Problem description:
Please copy all of the entries exactly, but drop every picture.

[Data section — start]

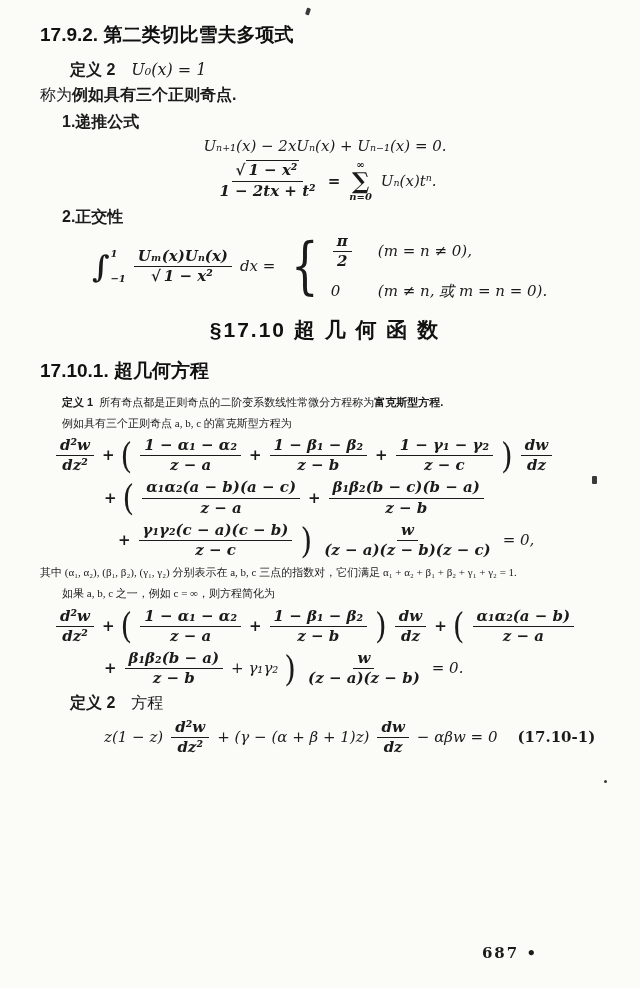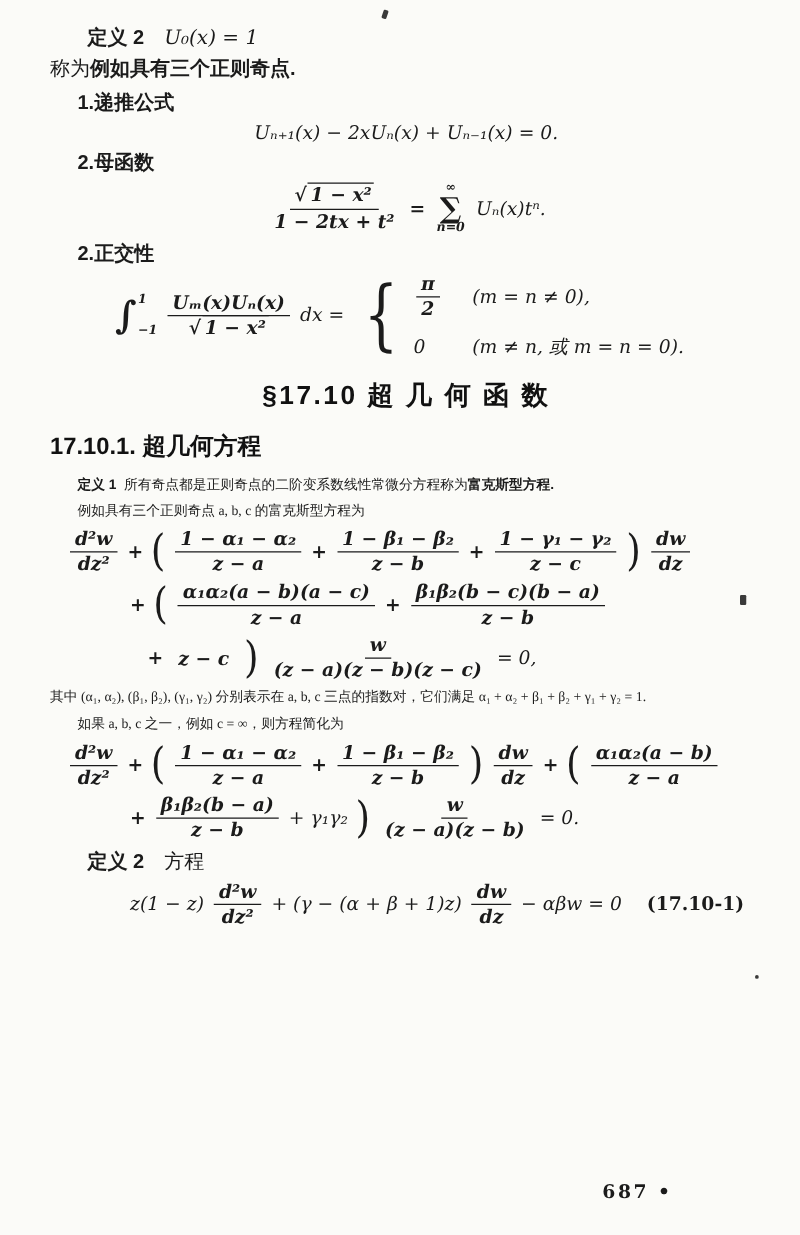--- a/index.html
+++ b/index.html
@@ -65,36 +65,36 @@
   .speck.s3{left:604px;top:780px;width:3px;height:3px;border-radius:50%;}
 </style>
 </head>
 <body>
 
 <div class="page">
   <div class="speck s1"></div>
   <div class="speck s2"></div>
   <div class="speck s3"></div>
 
+  <h1>17.9.2. 第二类切比雪夫多项式</h1>
 
   <p class="def-line">
     <b class="deflabel">定义 2</b><span class="math">U₀(x) = 1</span>
   </p>
 
 
   <p class="body-line">
     <span>称为</span><b>例如具有三个正则奇点.</b>
   </p>
 
   <p class="item-label">1.递推公式</p>
   <div class="display-math center">
     <span class="math">Uₙ₊₁(x) − 2xUₙ(x) + Uₙ₋₁(x) = 0.</span>
   </div>
 
-  <p class="item-label">2.母函数</p>
   <div class="display-math center">
     <span class="frac">
       <span class="num"><span class="sqrt">√</span><span class="rad">1 − x²</span></span>
       <span class="den">1 − 2tx + t²</span>
     </span>
     <span class="op">=</span>
     <span class="sum">
       <span class="lim">∞</span>
       <span class="sigma">∑</span>
       <span class="lim">n=0</span>
@@ -174,20 +174,21 @@
     <span class="op">+</span>
     <span class="frac">
       <span class="num">β₁β₂(b − c)(b − a)</span>
       <span class="den">z − b</span>
     </span>
   </div>
 
   <div class="display-math ml3">
     <span class="op">+</span>
     <span class="frac">
+      <span class="num">γ₁γ₂(c − a)(c − b)</span>
       <span class="den">z − c</span>
     </span>
     <span class="bigp">)</span>
     <span class="frac">
       <span class="num">w</span>
       <span class="den">(z − a)(z − b)(z − c)</span>
     </span>
     <span class="math">= 0,</span>
   </div>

[Data section — finish]

Solution below:
--- a/index.html
+++ b/index.html
@@ -65,36 +65,36 @@
   .speck.s3{left:604px;top:780px;width:3px;height:3px;border-radius:50%;}
 </style>
 </head>
 <body>
 
 <div class="page">
   <div class="speck s1"></div>
   <div class="speck s2"></div>
   <div class="speck s3"></div>
 
+  <h1>17.9.2. 第二类切比雪夫多项式</h1>
 
   <p class="def-line">
     <b class="deflabel">定义 2</b><span class="math">U₀(x) = 1</span>
   </p>
 
 
   <p class="body-line">
     <span>称为</span><b>例如具有三个正则奇点.</b>
   </p>
 
   <p class="item-label">1.递推公式</p>
   <div class="display-math center">
     <span class="math">Uₙ₊₁(x) − 2xUₙ(x) + Uₙ₋₁(x) = 0.</span>
   </div>
 
-  <p class="item-label">2.母函数</p>
   <div class="display-math center">
     <span class="frac">
       <span class="num"><span class="sqrt">√</span><span class="rad">1 − x²</span></span>
       <span class="den">1 − 2tx + t²</span>
     </span>
     <span class="op">=</span>
     <span class="sum">
       <span class="lim">∞</span>
       <span class="sigma">∑</span>
       <span class="lim">n=0</span>
@@ -174,20 +174,21 @@
     <span class="op">+</span>
     <span class="frac">
       <span class="num">β₁β₂(b − c)(b − a)</span>
       <span class="den">z − b</span>
     </span>
   </div>
 
   <div class="display-math ml3">
     <span class="op">+</span>
     <span class="frac">
+      <span class="num">γ₁γ₂(c − a)(c − b)</span>
       <span class="den">z − c</span>
     </span>
     <span class="bigp">)</span>
     <span class="frac">
       <span class="num">w</span>
       <span class="den">(z − a)(z − b)(z − c)</span>
     </span>
     <span class="math">= 0,</span>
   </div>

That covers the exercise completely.